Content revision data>
::::::::

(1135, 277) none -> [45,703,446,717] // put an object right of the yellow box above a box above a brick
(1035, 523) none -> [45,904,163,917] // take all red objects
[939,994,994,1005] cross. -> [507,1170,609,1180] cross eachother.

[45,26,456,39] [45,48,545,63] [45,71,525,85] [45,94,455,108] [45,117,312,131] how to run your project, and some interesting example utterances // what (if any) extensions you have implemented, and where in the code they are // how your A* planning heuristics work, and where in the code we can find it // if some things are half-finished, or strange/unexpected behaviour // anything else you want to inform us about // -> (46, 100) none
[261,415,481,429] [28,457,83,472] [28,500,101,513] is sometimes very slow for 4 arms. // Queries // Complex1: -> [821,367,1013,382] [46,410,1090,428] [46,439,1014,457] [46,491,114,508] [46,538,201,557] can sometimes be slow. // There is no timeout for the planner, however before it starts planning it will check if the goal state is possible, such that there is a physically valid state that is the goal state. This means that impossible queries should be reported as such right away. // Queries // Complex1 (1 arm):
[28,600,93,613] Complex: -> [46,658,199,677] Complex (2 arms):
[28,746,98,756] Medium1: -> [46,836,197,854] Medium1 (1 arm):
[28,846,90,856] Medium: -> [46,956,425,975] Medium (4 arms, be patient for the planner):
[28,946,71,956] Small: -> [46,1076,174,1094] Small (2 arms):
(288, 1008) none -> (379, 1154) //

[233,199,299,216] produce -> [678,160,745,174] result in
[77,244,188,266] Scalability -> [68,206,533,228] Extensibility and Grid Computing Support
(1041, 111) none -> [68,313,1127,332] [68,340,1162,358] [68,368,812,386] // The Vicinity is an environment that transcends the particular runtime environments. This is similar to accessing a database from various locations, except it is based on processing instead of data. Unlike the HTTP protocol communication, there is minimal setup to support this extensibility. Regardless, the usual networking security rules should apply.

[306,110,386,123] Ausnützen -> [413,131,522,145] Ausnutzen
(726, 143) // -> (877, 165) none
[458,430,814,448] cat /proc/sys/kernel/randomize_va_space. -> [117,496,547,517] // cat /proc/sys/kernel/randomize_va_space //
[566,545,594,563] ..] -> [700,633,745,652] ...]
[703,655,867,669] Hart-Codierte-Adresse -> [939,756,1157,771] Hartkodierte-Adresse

::::::::

WHAT THE EXERCISE ASKS> Transcribe the data above exactly as it reads.

EXERCISE OUTPUT>
(1135, 277) none -> [45,703,446,717] // put an object right of the yellow box above a box above a brick
(1035, 523) none -> [45,904,163,917] // take all red objects
[939,994,994,1005] cross. -> [507,1170,609,1180] cross eachother.

[45,26,456,39] [45,48,545,63] [45,71,525,85] [45,94,455,108] [45,117,312,131] how to run your project, and some interesting example utterances // what (if any) extensions you have implemented, and where in the code they are // how your A* planning heuristics work, and where in the code we can find it // if some things are half-finished, or strange/unexpected behaviour // anything else you want to inform us about // -> (46, 100) none
[261,415,481,429] [28,457,83,472] [28,500,101,513] is sometimes very slow for 4 arms. // Queries // Complex1: -> [821,367,1013,382] [46,410,1090,428] [46,439,1014,457] [46,491,114,508] [46,538,201,557] can sometimes be slow. // There is no timeout for the planner, however before it starts planning it will check if the goal state is possible, such that there is a physically valid state that is the goal state. This means that impossible queries should be reported as such right away. // Queries // Complex1 (1 arm):
[28,600,93,613] Complex: -> [46,658,199,677] Complex (2 arms):
[28,746,98,756] Medium1: -> [46,836,197,854] Medium1 (1 arm):
[28,846,90,856] Medium: -> [46,956,425,975] Medium (4 arms, be patient for the planner):
[28,946,71,956] Small: -> [46,1076,174,1094] Small (2 arms):
(288, 1008) none -> (379, 1154) //

[233,199,299,216] produce -> [678,160,745,174] result in
[77,244,188,266] Scalability -> [68,206,533,228] Extensibility and Grid Computing Support
(1041, 111) none -> [68,313,1127,332] [68,340,1162,358] [68,368,812,386] // The Vicinity is an environment that transcends the particular runtime environments. This is similar to accessing a database from various locations, except it is based on processing instead of data. Unlike the HTTP protocol communication, there is minimal setup to support this extensibility. Regardless, the usual networking security rules should apply.

[306,110,386,123] Ausnützen -> [413,131,522,145] Ausnutzen
(726, 143) // -> (877, 165) none
[458,430,814,448] cat /proc/sys/kernel/randomize_va_space. -> [117,496,547,517] // cat /proc/sys/kernel/randomize_va_space //
[566,545,594,563] ..] -> [700,633,745,652] ...]
[703,655,867,669] Hart-Codierte-Adresse -> [939,756,1157,771] Hartkodierte-Adresse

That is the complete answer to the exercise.